Als weitere Möglichkeit gibt es das so genannte Oldtimer- Kennzeichen. Das Oldtimer- Kennzeichen ist ein rotes Nummernschild mit einer „7“ als Erkennungsnummer darauf. Dieses Nummernschild erhalten Fahrzeuge, deren Erstzulassung mind. 30 Jahre zurückliegt. Laut Gesetz gibt es aber kein Mindestalter. Doch diese Regelung hat sich mit den Jahren eingebürgert. Mit einem Oldtimer- Kennzeichen dürfen diese Fahrzeuge an Veranstaltungen teilnehmen, um so der Pflege eines Kulturgutes zu dienen. Fahrzeuge mit diesem roten Dauerkennzeichen dürfen folgende Fahrten durchführen: Fahrten zu der Teilnahme an Oldtimer- Treffen, die einer Pflege des KFZ- technischen Kulturgutes dienen; die An- und Abfahrt zu Oldtimer- Veranstaltungen; Fahrten zu einer Werkstatt und anschließende Probefahrten bzw. Überführungsfahrten, die aber begründet werden müssen. Hat ein Oldtimer mit einem roten Nummernschild einen Unfall außerhalb dieser angegebenen Fahrten und kann nachgewiesen werden, dass dieses Fahrzeug als Alltagsfahrzeug genutzt wird, dann kann die Oldtimer  Versicherung im Falle eines Schadens Einspruch erheben, was bis zum Verlust des Versicherungsschutzes gehen kann.

Auch ein Saison- Kennzeichen ist möglich. Das Saison- Kennzeichen ist für Fahrzeuge gedacht, die nicht das ganze Jahr über im Einsatz sind. Diese Fahrzeuge sind dann nur einige Monate im Jahr zugelassen, was bei der Versicherung Geld spart. Der Zulassungszeitraum muss dabei mindestens 2 Monate sein und darf einen Zeitraum von 11 Monaten nicht überschreiten. In der Zeit der Ruheversicherung muss das Fahrzeug in einer Garage/ Tiefgarage oder einem abgeschlossenen Grundstück abgestellt werden. Außerhalb des Saisonzeitraumes gilt ein Versicherungsschutz nur bei Fahrten zur Zulassungsstelle bzw. zur Durchführung einer Haupt- bzw. Abgasuntersuchung oder einer Sicherheitsprüfung.

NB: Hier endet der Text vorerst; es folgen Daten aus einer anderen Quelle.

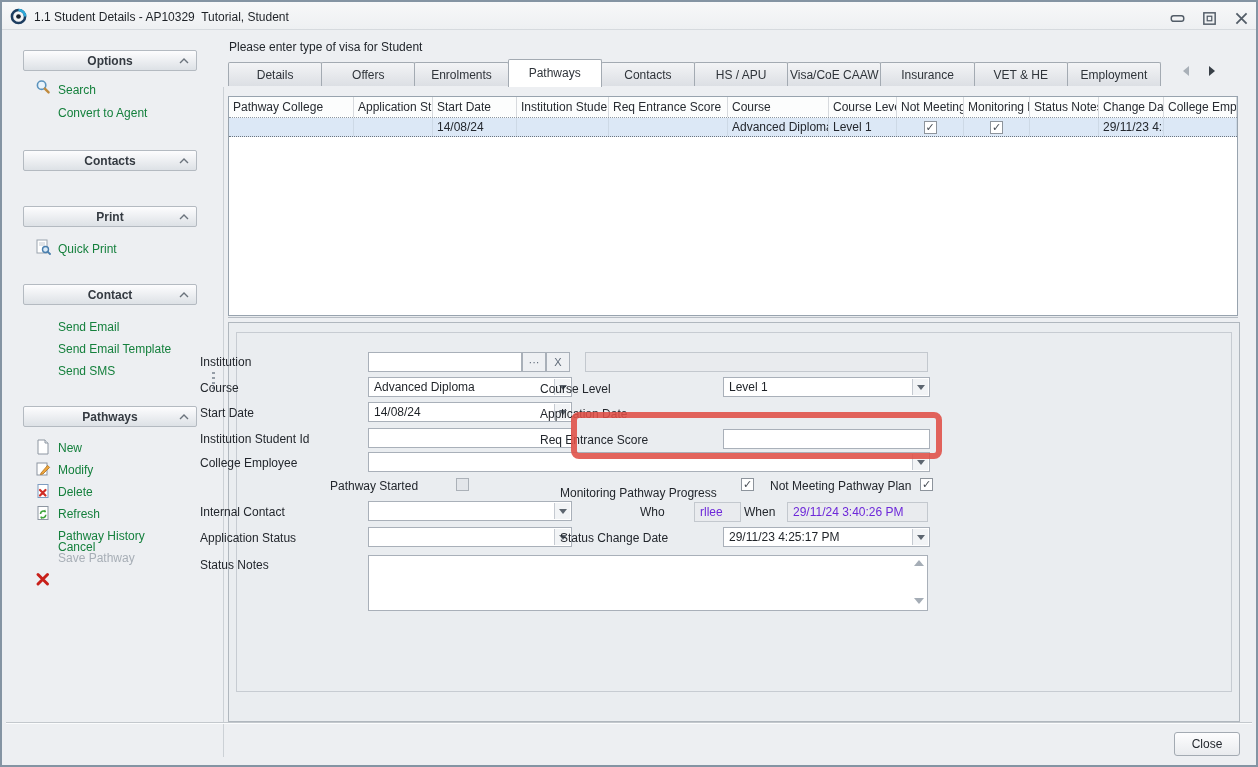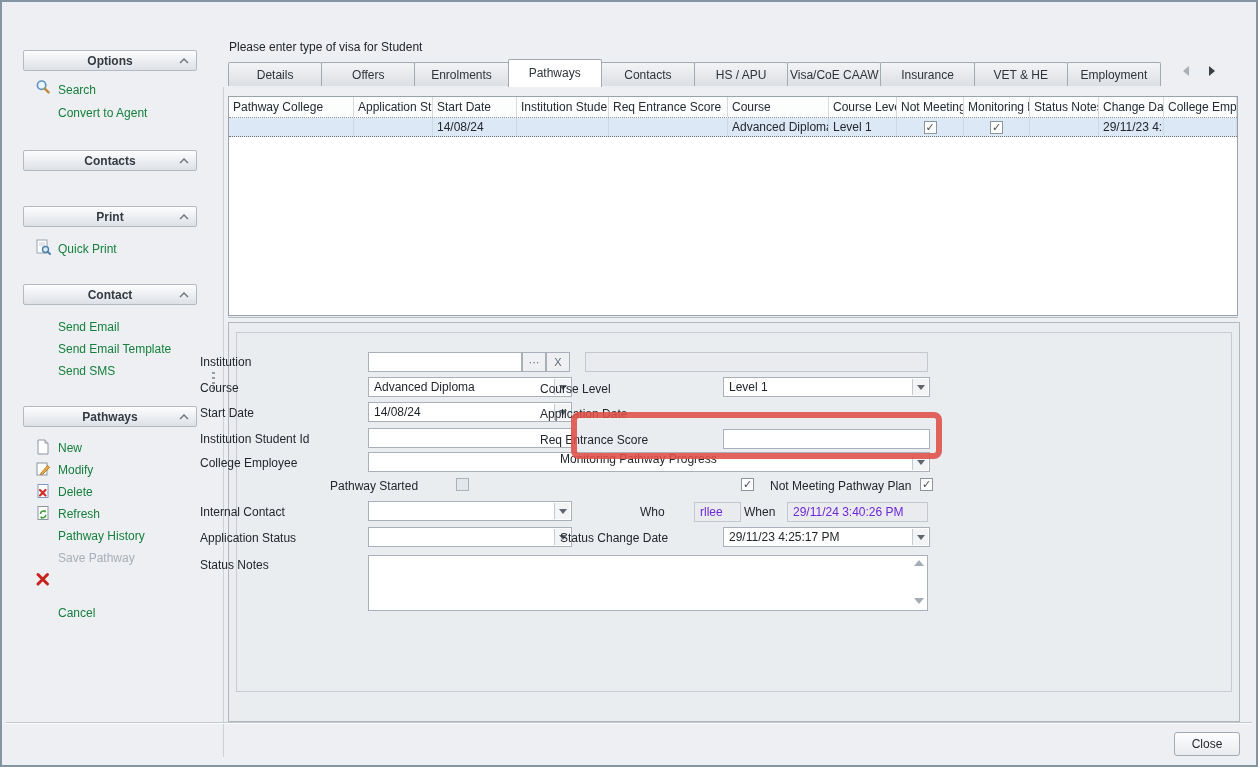--- a/index.html
+++ b/index.html
@@ -98,20 +98,38 @@
   .close-btn { position:absolute; left:1174px; top:732px; width:66px; height:24px;
                background:linear-gradient(#fdfdfe,#e9ebee); border:1px solid #a3aab2; border-radius:3px;
                display:flex; align-items:center; justify-content:center; font-size:12px; color:#24282e; cursor:default; }
 </style>
 </head>
 <body>
 
 <div id="canvas">
   <div class="frame"></div>
 
+  <div class="titlebar">
+    <svg class="app-icon" viewBox="0 0 16 16">
+      <circle cx="8" cy="8" r="6.2" fill="none" stroke="#1c3d60" stroke-width="2.4"></circle>
+      <path d="M8 1.8 a6.2 6.2 0 0 1 6.2 6.2" fill="none" stroke="#2ea8d8" stroke-width="2.4"></path>
+      <circle cx="8" cy="8" r="2.2" fill="#16212e"></circle>
+    </svg>
+    <span class="title-text">1.1 Student Details - AP10329  Tutorial, Student</span>
+    <svg class="winbtn" style="left:1167px" viewBox="0 0 15 13">
+      <rect x="2" y="4" width="11" height="5" rx="2" fill="none" stroke="#535d68" stroke-width="1.3"></rect>
+    </svg>
+    <svg class="winbtn" style="left:1199px" viewBox="0 0 15 13">
+      <rect x="2.5" y="1.5" width="10" height="10" fill="none" stroke="#535d68" stroke-width="1.3"></rect>
+      <rect x="5.5" y="4.5" width="4" height="4" fill="none" stroke="#535d68" stroke-width="1.1"></rect>
+    </svg>
+    <svg class="winbtn" style="left:1231px" viewBox="0 0 15 13">
+      <path d="M3 2 L12 11 M12 2 L3 11" stroke="#535d68" stroke-width="1.6"></path>
+    </svg>
+  </div>
 
   <div class="shead" style="top:50px">
     <span>Options</span>
     <svg width="10" height="6" viewBox="0 0 10 6">
         <path d="M1 5 L5 1 L9 5" fill="none" stroke="#6b737c" stroke-width="1.4"></path>
       </svg>
   </div>
   <svg class="sicon" style="top:79px" viewBox="0 0 16 16">
     <circle cx="6.6" cy="6.2" r="4.2" fill="#eaf4fb" stroke="#5b93bd" stroke-width="1.6"></circle>
     <line x1="9.8" y1="9.6" x2="13.6" y2="13.4" stroke="#c08a3e" stroke-width="2.4" stroke-linecap="round"></line>
@@ -178,21 +196,21 @@
     <path d="M10.2 4.6 l0.6 2.6 -2.6 -0.5 Z" fill="#3fa43c"></path>
     <path d="M10.8 9.8 a3 3 0 0 1 -5 2.2" fill="none" stroke="#3fa43c" stroke-width="1.6"></path>
     <path d="M6.1 14.2 l-0.6 -2.6 2.6 0.5 Z" fill="#3fa43c"></path>
   </svg>
   <span class="sitem" style="top:507px">Refresh</span>
   <span class="sitem" style="top:529px">Pathway History</span>
   <span class="sitem disabled" style="top:551px">Save Pathway</span>
   <svg class="sicon" style="top:571px" viewBox="0 0 16 16">
     <path d="M3 3.5 L12.5 13 M12.5 3.5 L3 13" stroke="#c8201a" stroke-width="3" stroke-linecap="round"></path>
   </svg>
-  <span class="sitem" style="top:606px">Cancel</span>
+  <span class="sitem" style="top:540px">Cancel</span>
 
   <div class="vgrip"></div>
   <div class="vline"></div>
 
   <div class="notice">Please enter type of visa for Student</div>
   <div class="tabstrip">
     <div class="tab">Details</div>
     <div class="tab">Offers</div>
     <div class="tab">Enrolments</div>
     <div class="tab active">Pathways</div>
@@ -292,21 +310,21 @@
   <span class="lbl" style="left:200px;top:456px;width:152px">College Employee</span>
   <div class="field" style="left:368px;top:452px;width:562px">
     <span></span>
     <span class="dd-btn">
         <span class="tri-d"></span>
       </span>
   </div>
 
   <span class="lbl" style="left:330px;top:479px;width:122px">Pathway Started</span>
   <span class="cb disabled" style="left:456px;top:478px"></span>
-  <span class="lbl" style="left:560px;top:452px;width:177px">Monitoring Pathway Progress</span>
+  <span class="lbl" style="left:560px;top:486px;width:177px">Monitoring Pathway Progress</span>
   <span class="cb" style="left:741px;top:478px">✓</span>
   <span class="lbl" style="left:770px;top:479px;width:146px">Not Meeting Pathway Plan</span>
   <span class="cb" style="left:920px;top:478px">✓</span>
 
   <span class="lbl" style="left:200px;top:505px;width:152px">Internal Contact</span>
   <div class="field" style="left:368px;top:501px;width:204px">
     <span></span>
     <span class="dd-btn">
         <span class="tri-d"></span>
       </span>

Vor Beginn eines Oldtimer Versicherungs Vergleich muss das Fahrzeug von einem zuständigen Prüfer begutachtet werden. Bei dieser Begutachtung wird vor allem auf eventuell vorgenommene Änderungen geachtet. Die eingebauten Teile müssen Originalteile oder Teile sein, die identisch nachgebildet wurden. Der gesamte Originaleindruck des Fahrzeuges darf nicht beeinträchtigt sein und die Hauptbaugruppen müssen vorhanden sein. Der Oldtimer darf außerdem keine technischen Mängel aufweisen und nur leichte Gebrauchsspuren haben. Die Hauptbaugruppen werden auf Mängel, Fehler oder auch unsachgemäße Instandsetzung hin geprüft.

Liegt der Versicherungsgesellschaft dann alles vor und wurde das Fahrzeug als Oldtimer eingestuft, dann steht einer Oldtimer Versicherung nichts mehr im Wege.